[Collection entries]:
***

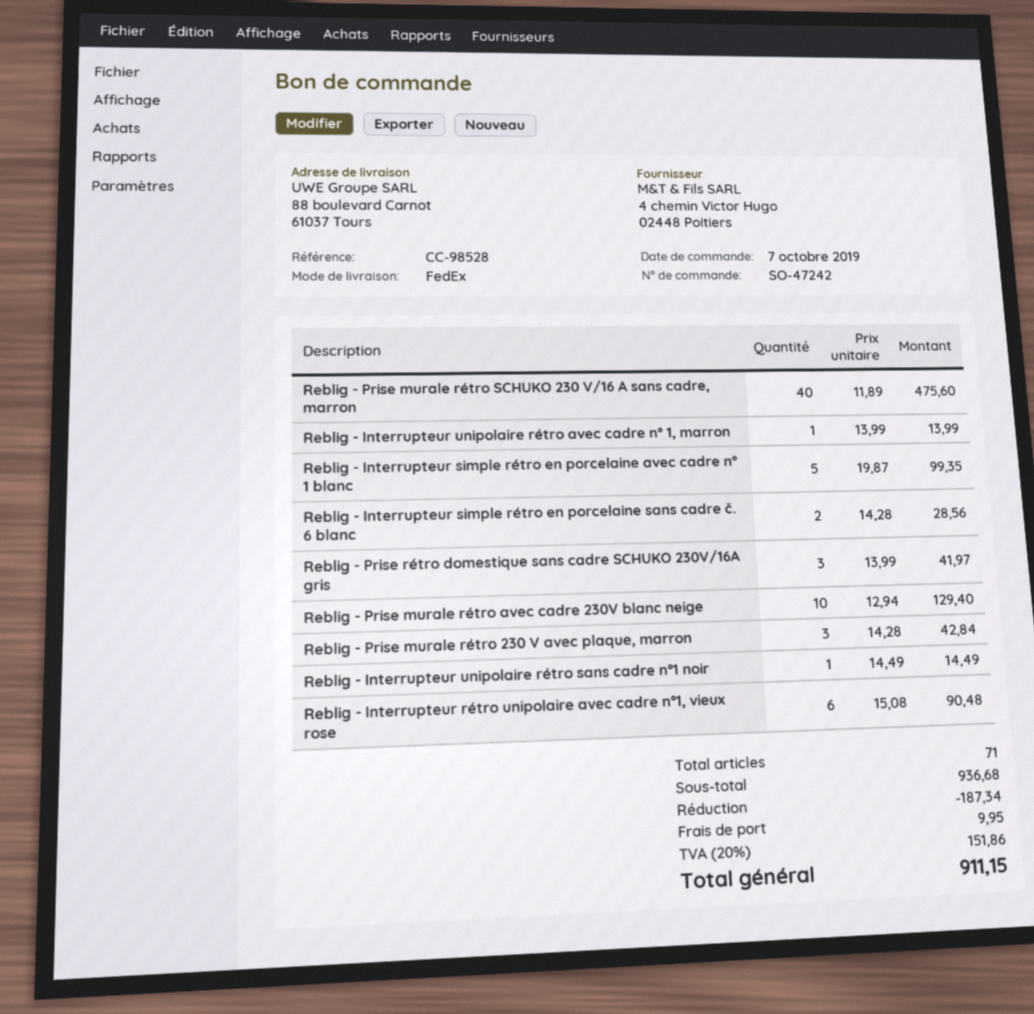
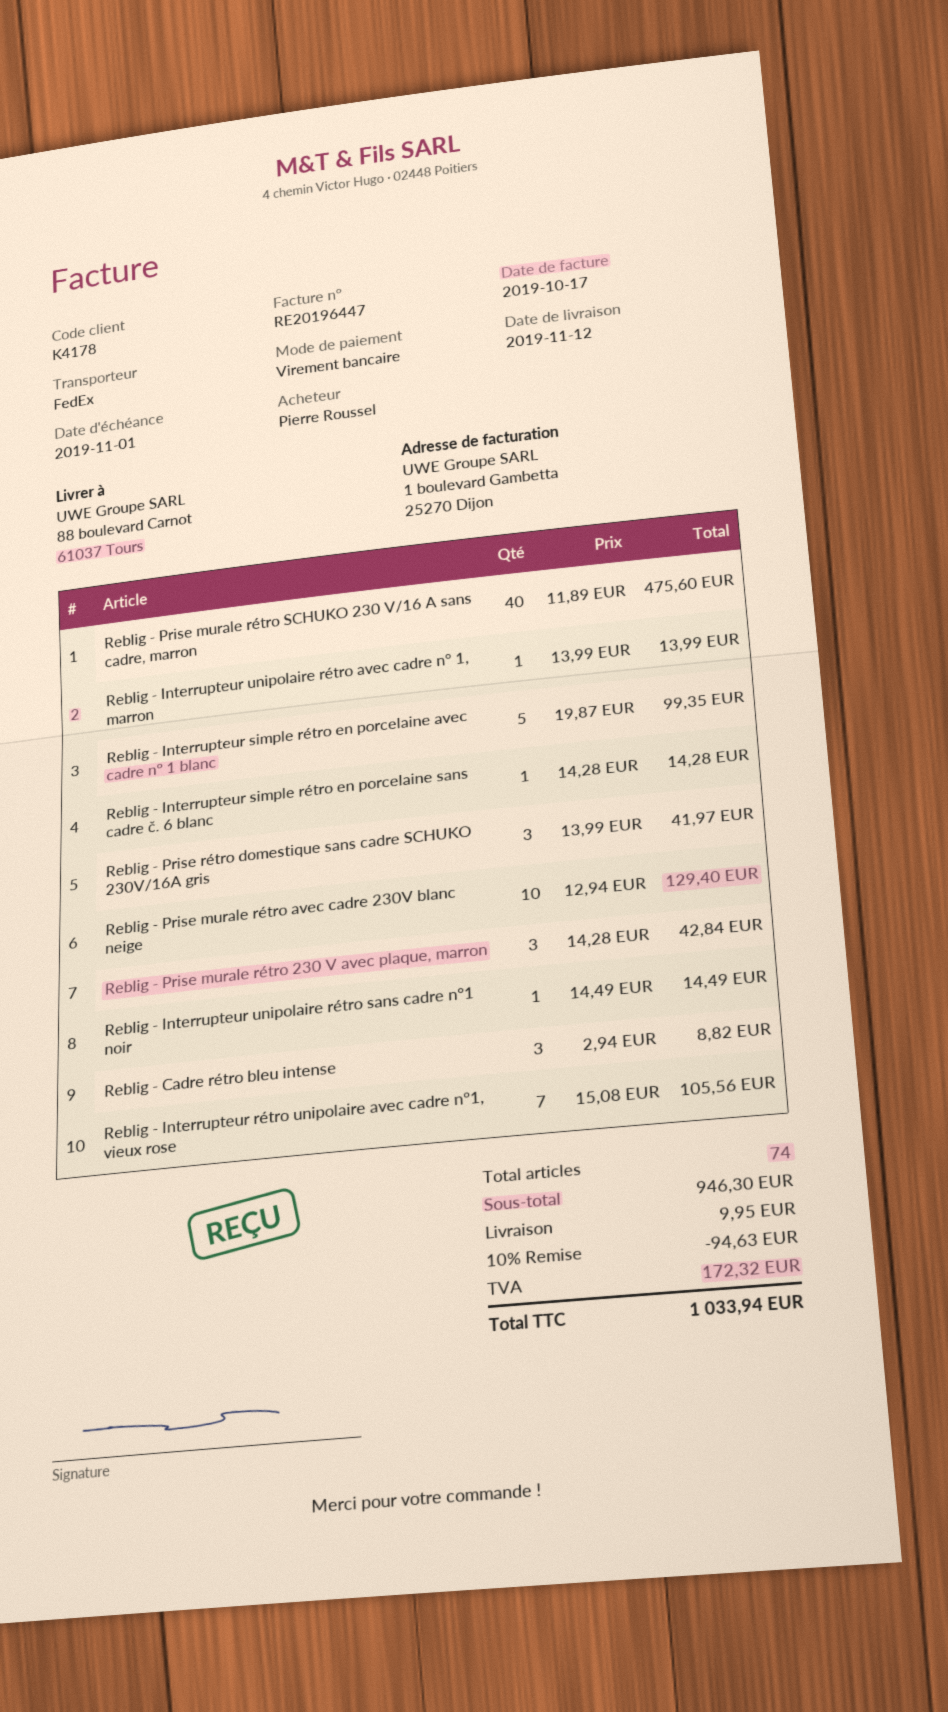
Reblig - Interrupteur simple rétro en porcelaine sans cadre č. 6 blanc: 2 x 14.28 = 28.56 -> 1 x 14.28 = 14.28
Reblig - Interrupteur rétro unipolaire avec cadre n°1, vieux rose: 6 x 15.08 = 90.48 -> 7 x 15.08 = 105.56
Reblig - Cadre rétro bleu intense: none -> 3 x 2.94 = 8.82
total quantity: 71 -> 74
subtotal: 936.68 -> 946.30
discount: 187.34 -> 94.63
tax: 151.86 -> 172.32
total: 911.15 -> 1033.94

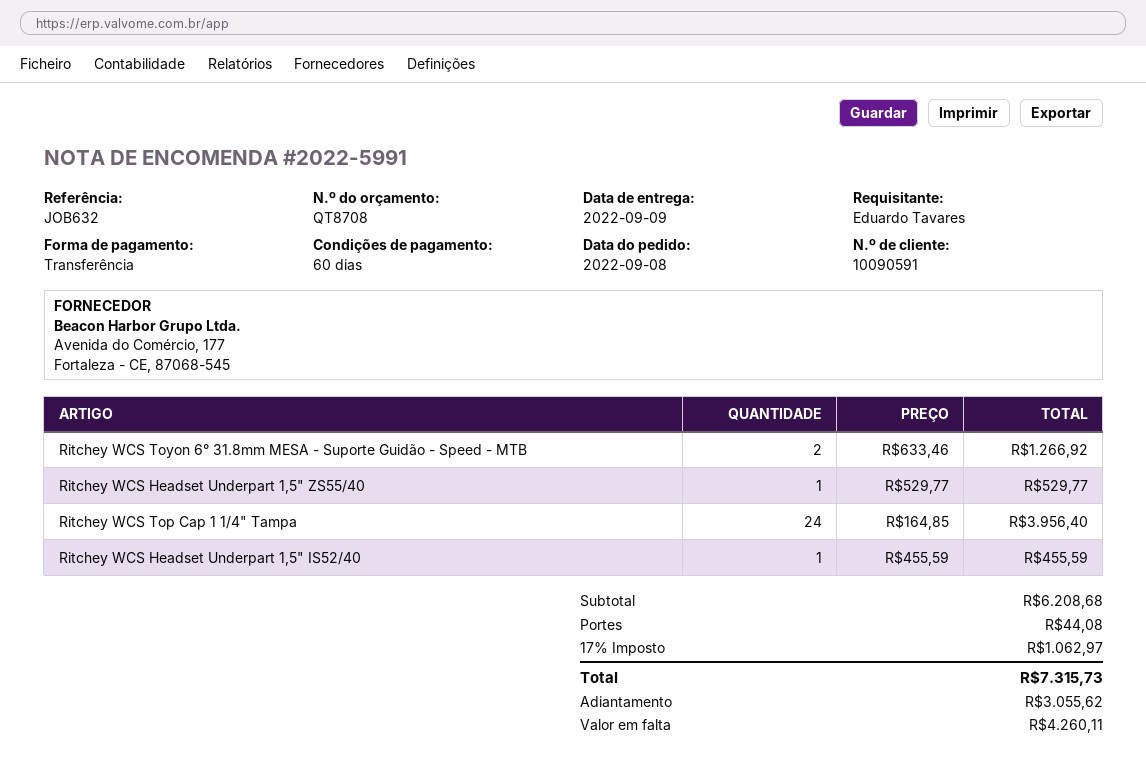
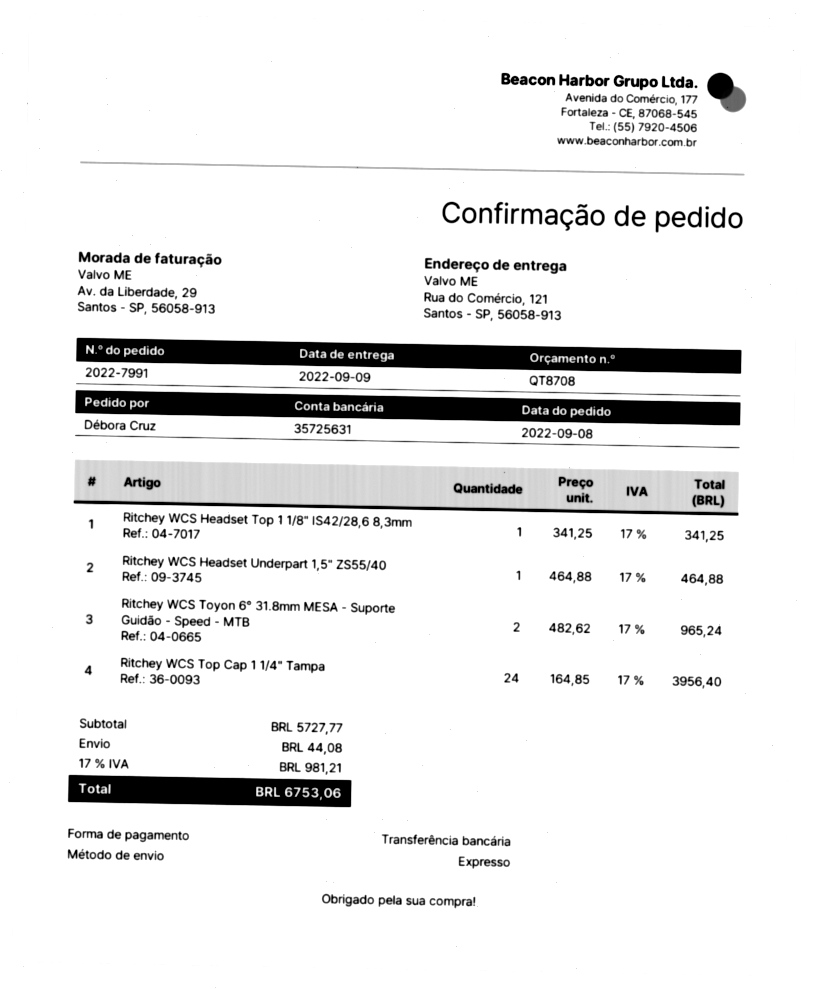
order number: 2022-5991 -> 2022-7991
ordered by: Eduardo Tavares -> Débora Cruz
Ritchey WCS Toyon 6° 31.8mm MESA - Suporte Guidão - Speed - MTB: 2 x 633.46 = 1266.92 -> 2 x 482.62 = 965.24
Ritchey WCS Headset Underpart 1,5" ZS55/40: 1 x 529.77 = 529.77 -> 1 x 464.88 = 464.88
Ritchey WCS Headset Underpart 1,5" IS52/40: 1 x 455.59 = 455.59 -> none
Ritchey WCS Headset Top 1 1/8" IS42/28,6 8,3mm: none -> 1 x 341.25 = 341.25
subtotal: 6208.68 -> 5727.77
tax: 17% = 1062.97 -> 17% = 981.21
total: 7315.73 -> 6753.06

***

[What the task requires]: What is needed is every entry above, repeated exactly, with the pictures dropped.

[Finished task]:
Reblig - Interrupteur simple rétro en porcelaine sans cadre č. 6 blanc: 2 x 14.28 = 28.56 -> 1 x 14.28 = 14.28
Reblig - Interrupteur rétro unipolaire avec cadre n°1, vieux rose: 6 x 15.08 = 90.48 -> 7 x 15.08 = 105.56
Reblig - Cadre rétro bleu intense: none -> 3 x 2.94 = 8.82
total quantity: 71 -> 74
subtotal: 936.68 -> 946.30
discount: 187.34 -> 94.63
tax: 151.86 -> 172.32
total: 911.15 -> 1033.94

order number: 2022-5991 -> 2022-7991
ordered by: Eduardo Tavares -> Débora Cruz
Ritchey WCS Toyon 6° 31.8mm MESA - Suporte Guidão - Speed - MTB: 2 x 633.46 = 1266.92 -> 2 x 482.62 = 965.24
Ritchey WCS Headset Underpart 1,5" ZS55/40: 1 x 529.77 = 529.77 -> 1 x 464.88 = 464.88
Ritchey WCS Headset Underpart 1,5" IS52/40: 1 x 455.59 = 455.59 -> none
Ritchey WCS Headset Top 1 1/8" IS42/28,6 8,3mm: none -> 1 x 341.25 = 341.25
subtotal: 6208.68 -> 5727.77
tax: 17% = 1062.97 -> 17% = 981.21
total: 7315.73 -> 6753.06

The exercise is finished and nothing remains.